À Sherbrooke même, le tableau est sensiblement le même. Le taux de chômage a monté de 19 points en un an, soit de 6,2 pour cent à 8,3 pour cent pour la même période.
En mars, le taux de chômage frôlait le niveau psychologique des dix pour cent, à 9,9 pour cent en Estrie. À Sherbrooke, il se chiffrait à 7,7 pour cent.
«Nous sommes en récession, constate Gilles Lecours, d'Emploi-Québec. «En Estrie, nous avons perdu 1000 postes. Des emplois à temps plein pour la plupart. Nous avons gagné quelques emplois à temps partiel.»
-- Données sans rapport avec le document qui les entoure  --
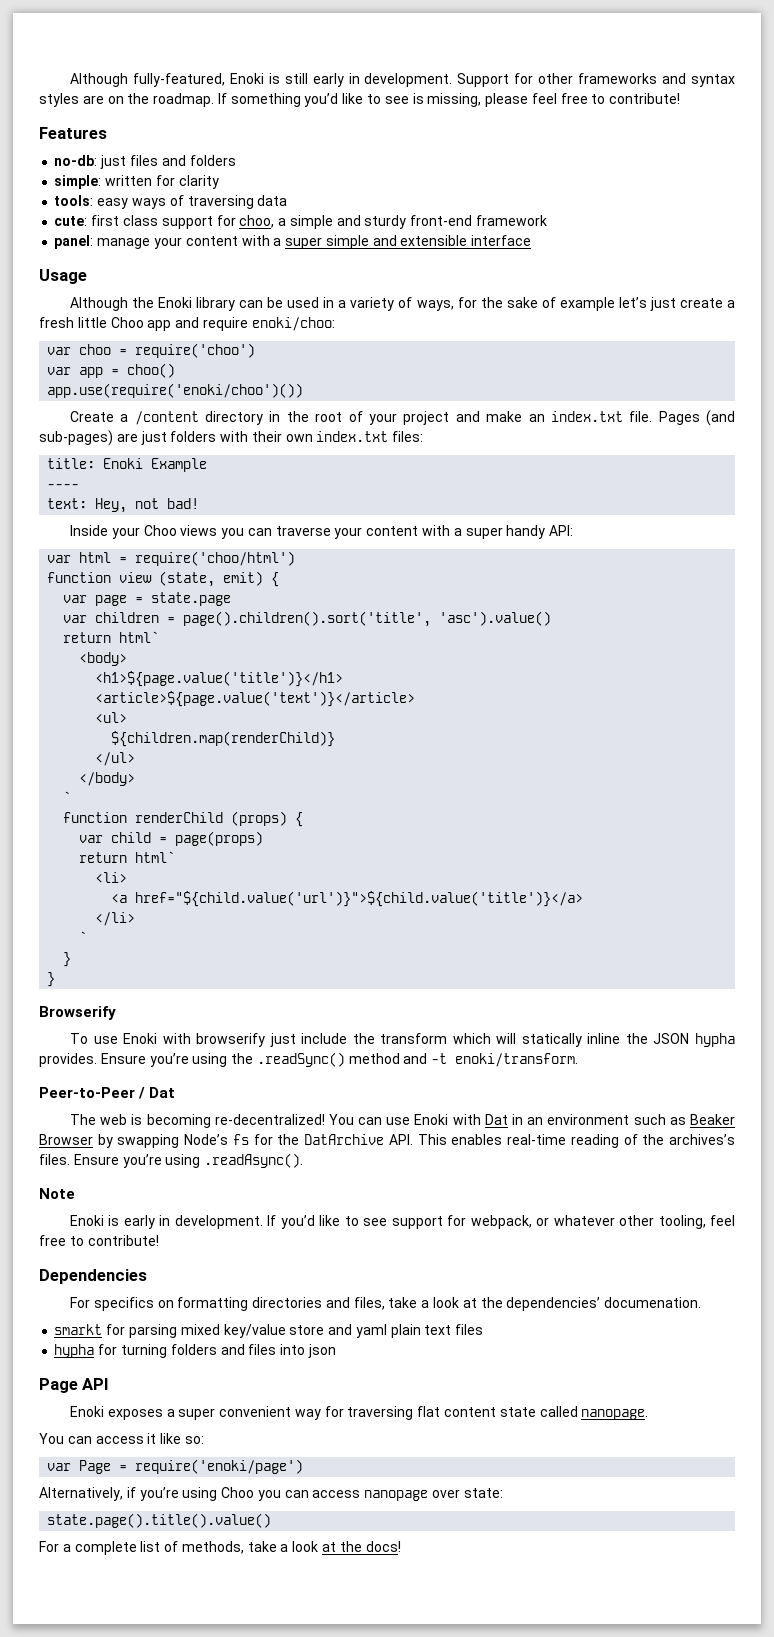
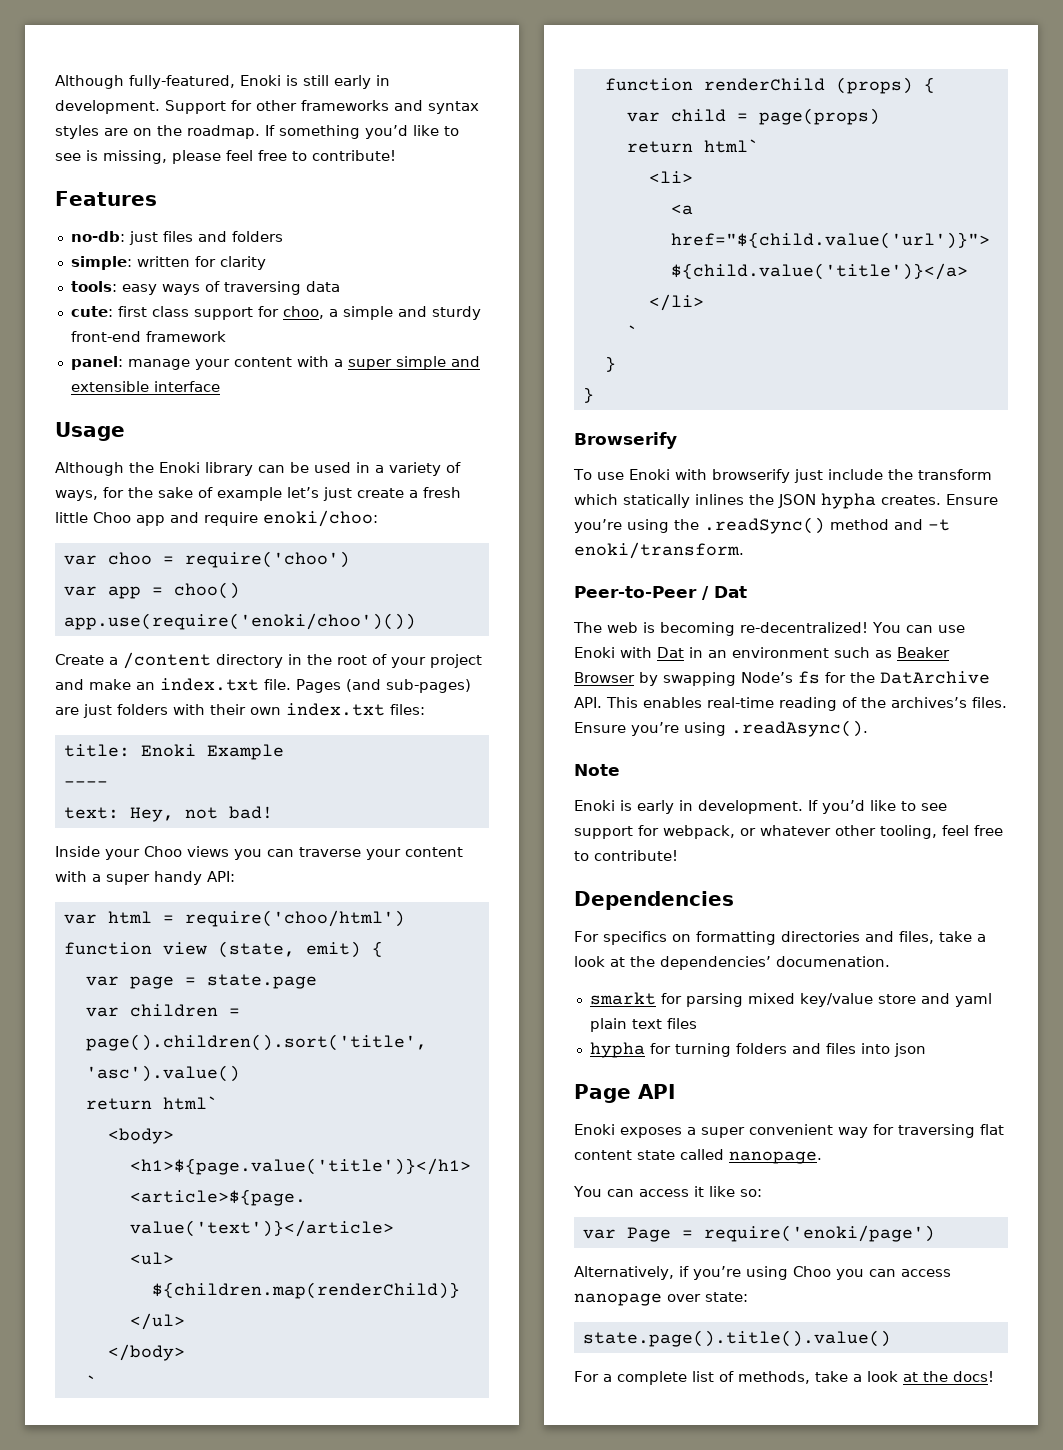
[496,1033,621,1047] will statically inline -> [623,494,744,508] statically inlines
[39,1053,97,1067] provides. -> [881,495,941,505] creates.

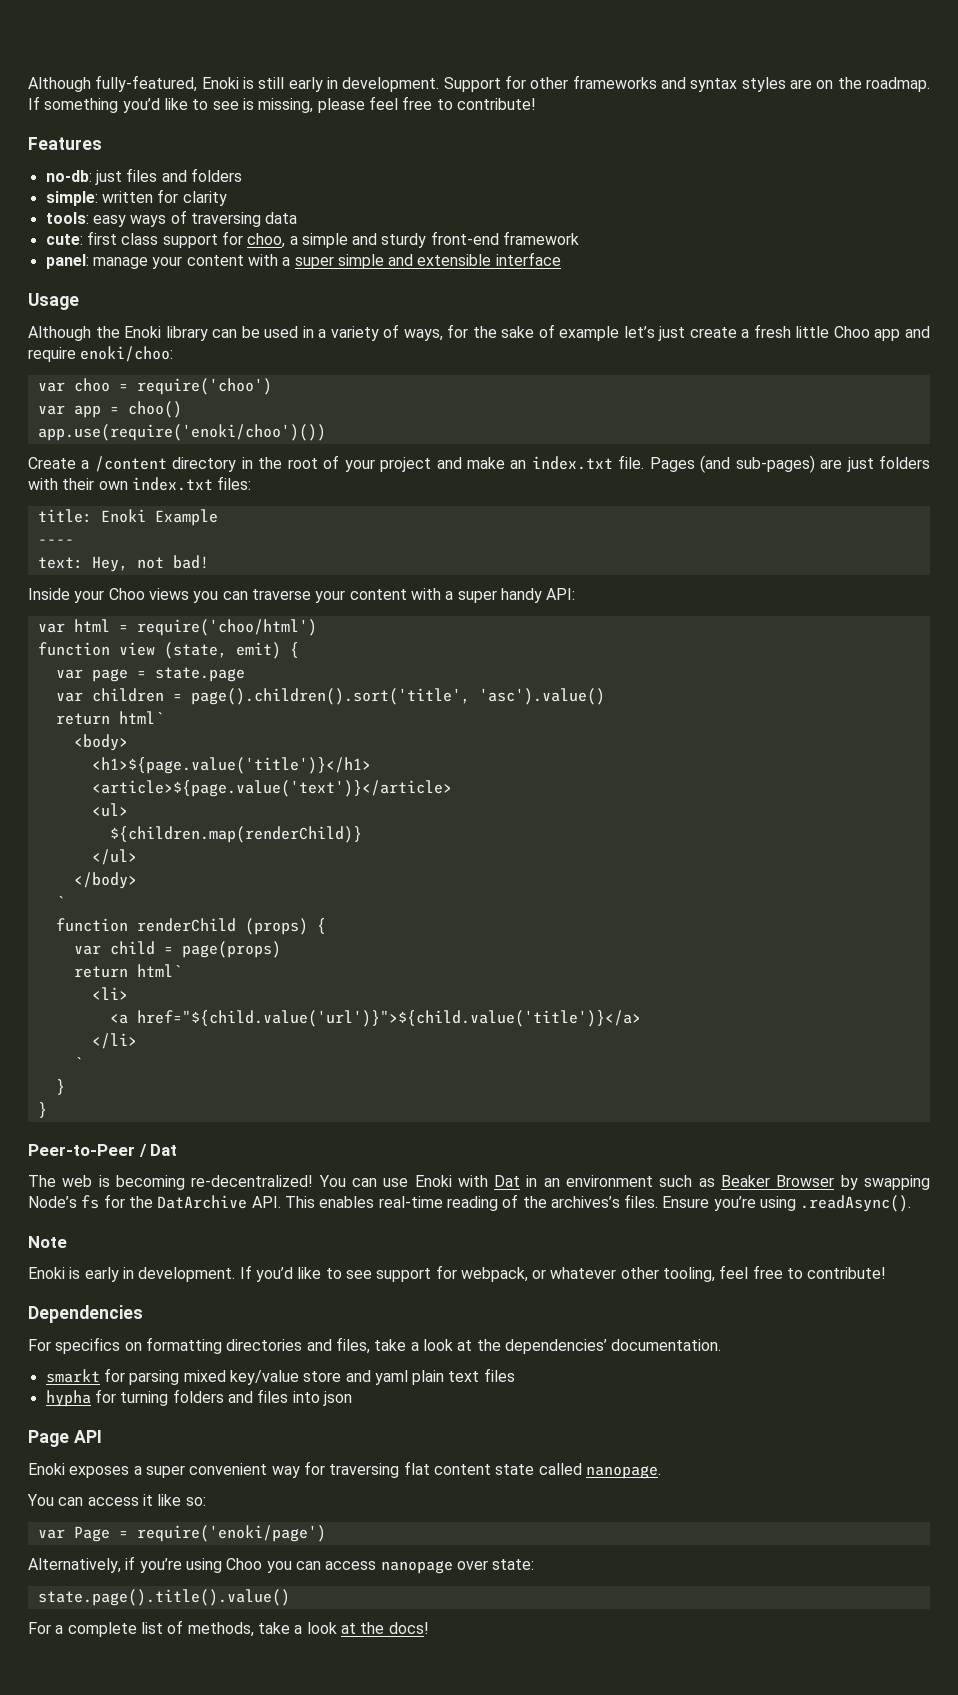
[574,432,677,449] [573,469,992,483] [574,493,998,509] [574,517,950,534] [574,542,744,559] // Browserify // To use Enoki with browserify just include the transform which statically inlines the JSON hypha creates. Ensure you’re using the .readSync() method and -t enoki/transform. -> (47, 1110) none
[776,956,890,967] documenation. -> [611,1339,722,1351] documentation.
«C'est la même chose dans notre région que dans l'ensemble du Québec. Sherbrooke perd des emplois. Surtout dans le secteur manufacturier.»
Du même coup la population active augmente. «Les gens cherchent du travail, mais l'emploi ne suit pas», ajoute le spécialiste.
Les signes encourageants observés au cours des dernières semaines au Canada et aux États-Unis ne semblent pas se refléter dans la région, souligne M. Lecours. «Il y a peut-être des signes positifs au niveau macroéconomique, mais pour le moment, l'année 2009 demeure difficile.»
«Il va peut-être falloir attendre au début de 2010 pour assister à une reprise économique.»